A passage in the statement also denies some recent journalistic reconstructions: «No OK was given by UEFA and FIGC to the City Council's project, as written by some media outlets».
Towards a new stadium: the club's project and vision
Faced with the impossibility of investing in the current facility, Napoli opens the way to a new infrastructural chapter: a privately-owned stadium, built from scratch, without costs to the community, and inserted in an urban regeneration perspective.
The club has already identified an urban area defined as "degraded", where the future facility will arise. The declared goal is twofold:
To provide Naples with a modern stadium, up to the challenges of future sports and economic competitions.
To contribute concretely to the urban redevelopment of a city area, focusing on private investments and without burdening public funds.
In this perspective, the facility would be born with criteria of sustainability, multifunctionality, and accessibility, thus concretely candidating itself to host Euro 2032 matches.
The clash with the City Council
The SSC Napoli statement also seems to be an indirect response to recent statements by City Council representatives – including Councilor Nino Simeone, who defined the area chosen by the club as "not degraded" and reiterated the administration's intention to focus on restyling the Maradona.
The impression is that the visions between the parties are now irreconcilable: on one hand, the City Council wants to defend a symbolic and public facility; on the other, Napoli aims for an autonomous, efficient, private, and future-oriented infrastructure.
What happens now?
With the imminent transfer of Osimhen, which will bring fresh resources to the club, and the prospect of an ambitious stadium project, De Laurentiis looks to the future.

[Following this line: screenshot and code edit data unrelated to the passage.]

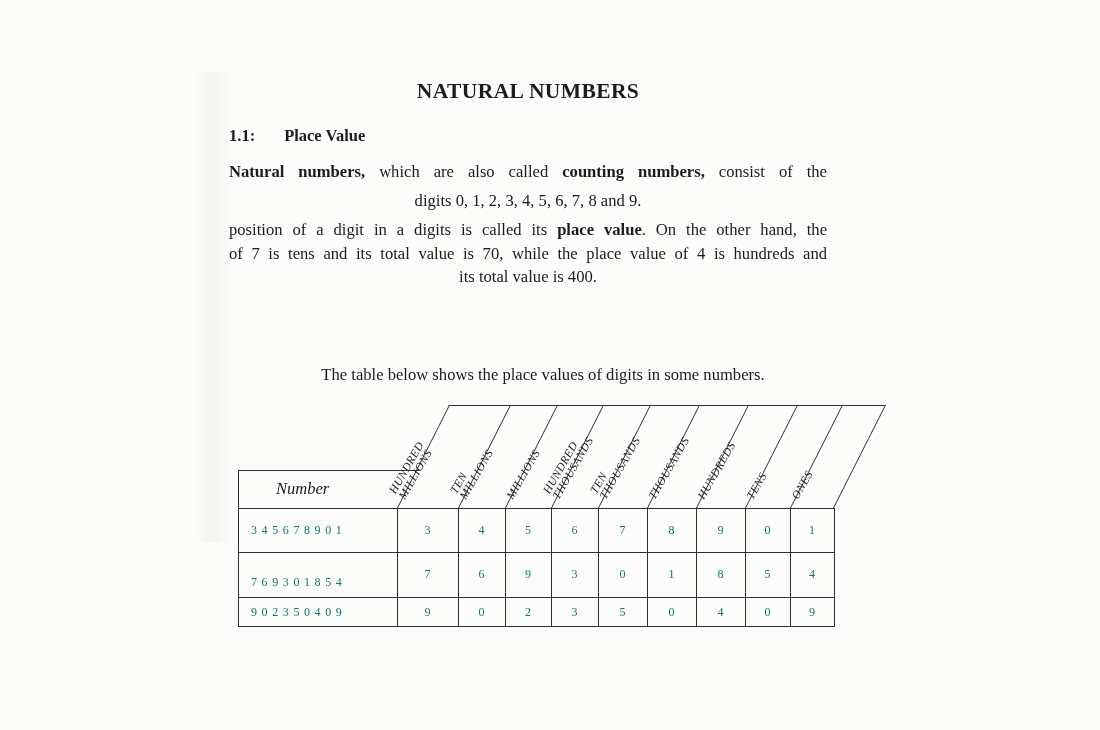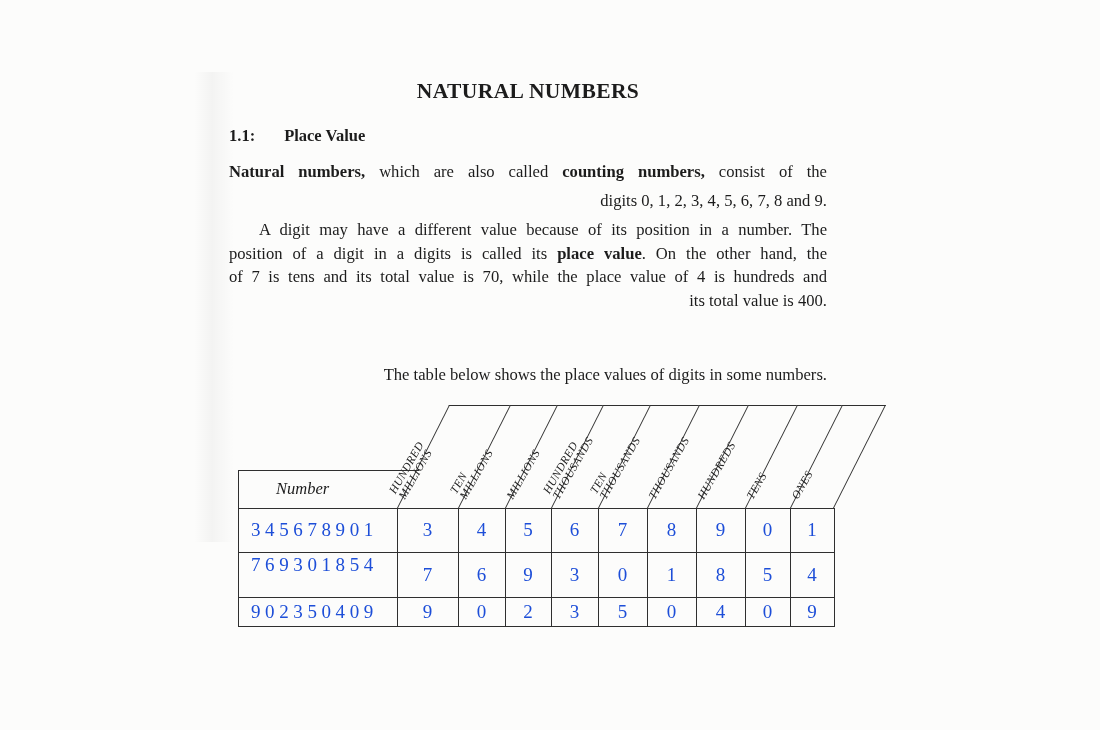"digits 0, 1, 2, 3," .tline { text-align: right -> center }
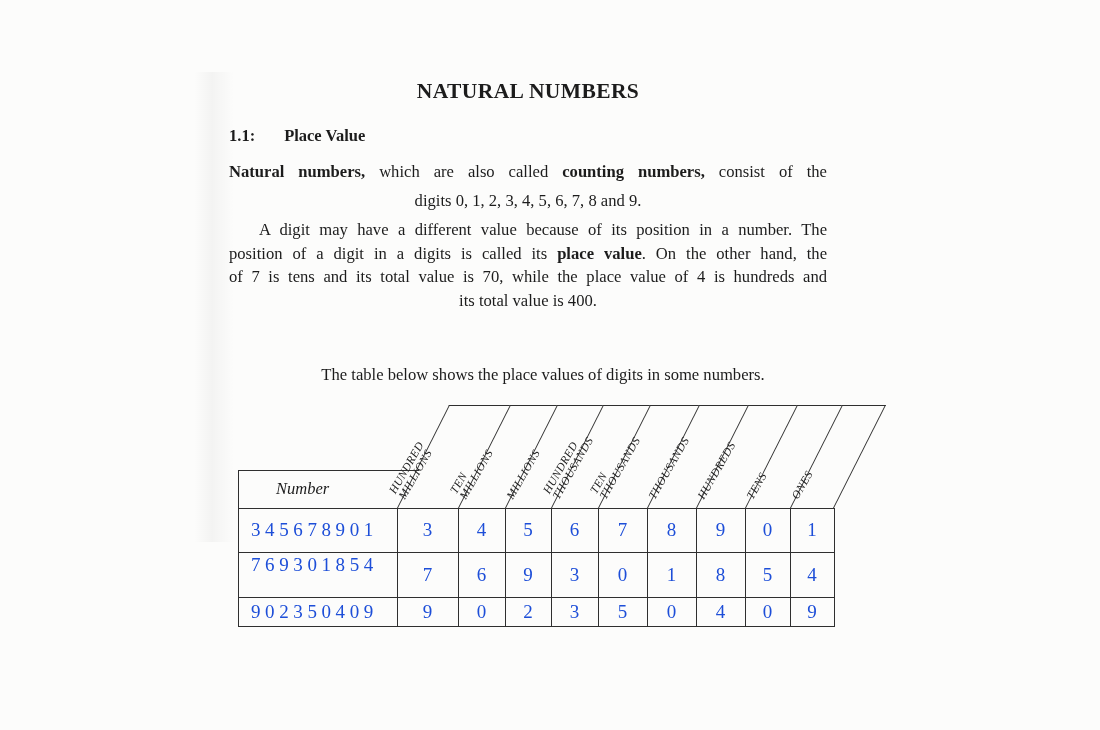"A digit may have a" div.tline { html: <div><span>A digit may have a different value because of its position in a number. The</span></div> -> none }
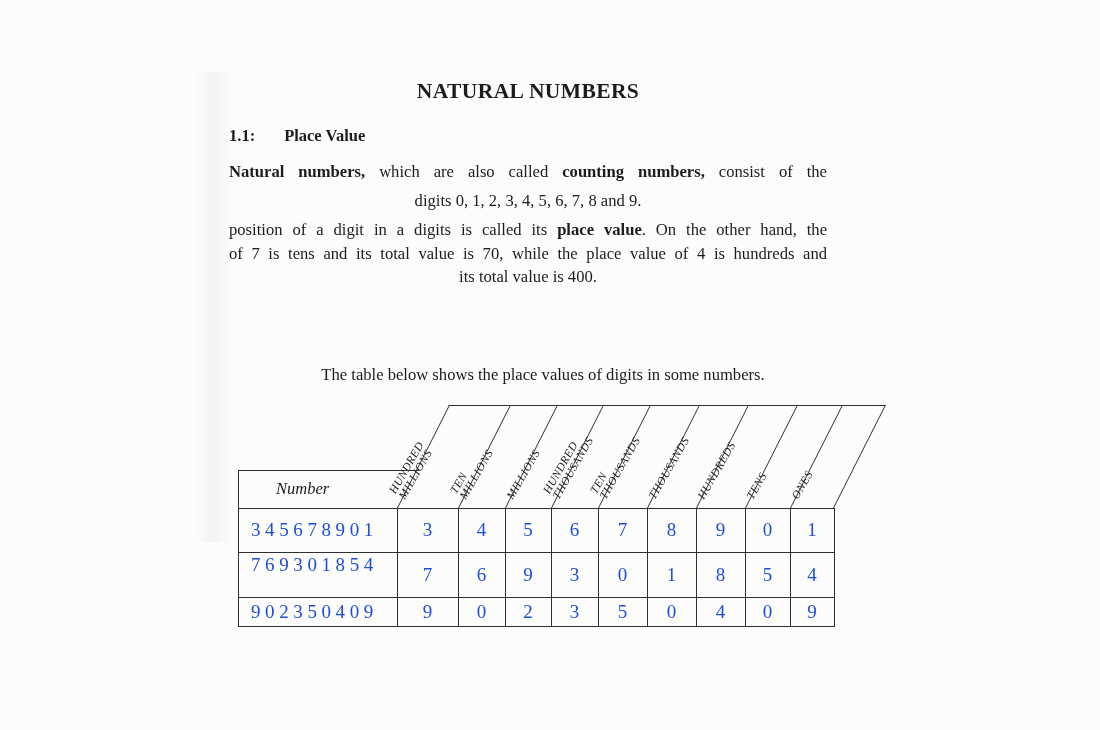"345678901" .cell { color: #1d4ed8 -> #0f766e; font-size: 19px -> 12px }
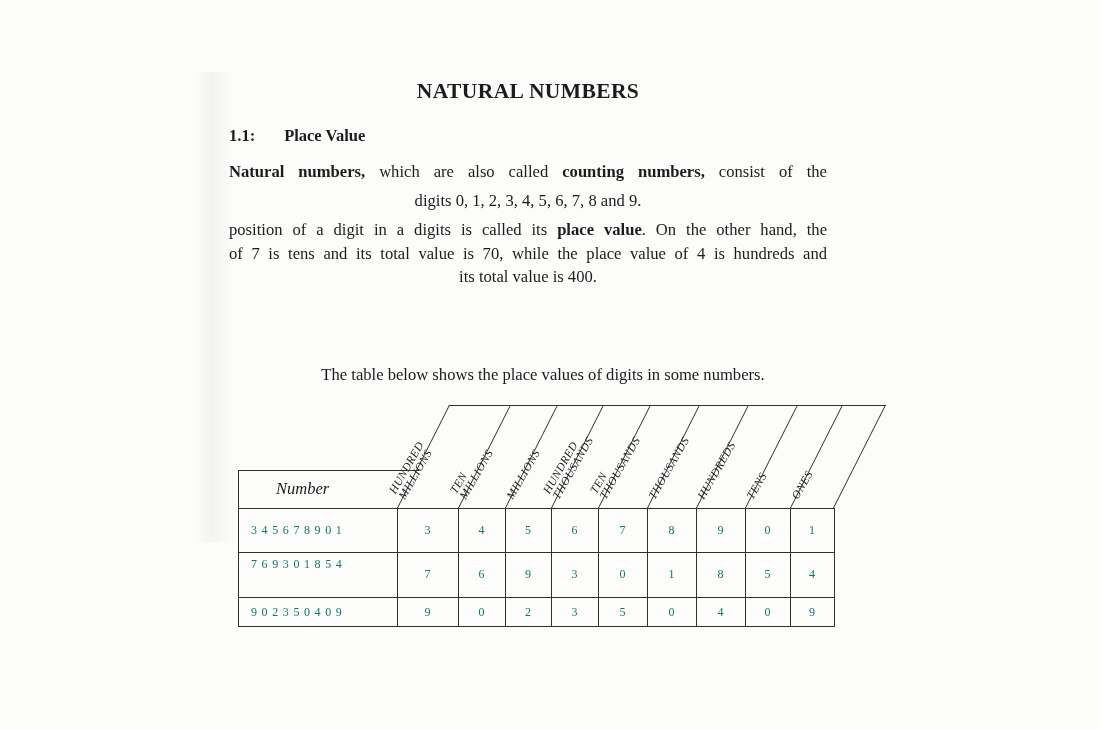"769301854" div.cell { top: 137px -> 155px }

The dream of a privately-owned facility, already cultivated in the past without success, today takes shape in a favorable scenario, also in light of the incentives related to the Special Economic Zone (ZES) and the need to renew the Italian sports facility system in view of Euro 2032.
For now, there are no certain times, but the message is clear: Napoli no longer intends to invest in the Maradona stadium. And it does so with a clear direction, destined to change the face of Neapolitan football.
This article was translated into English by Artificial Intelligence. You can read the original version in 🇮🇹 here.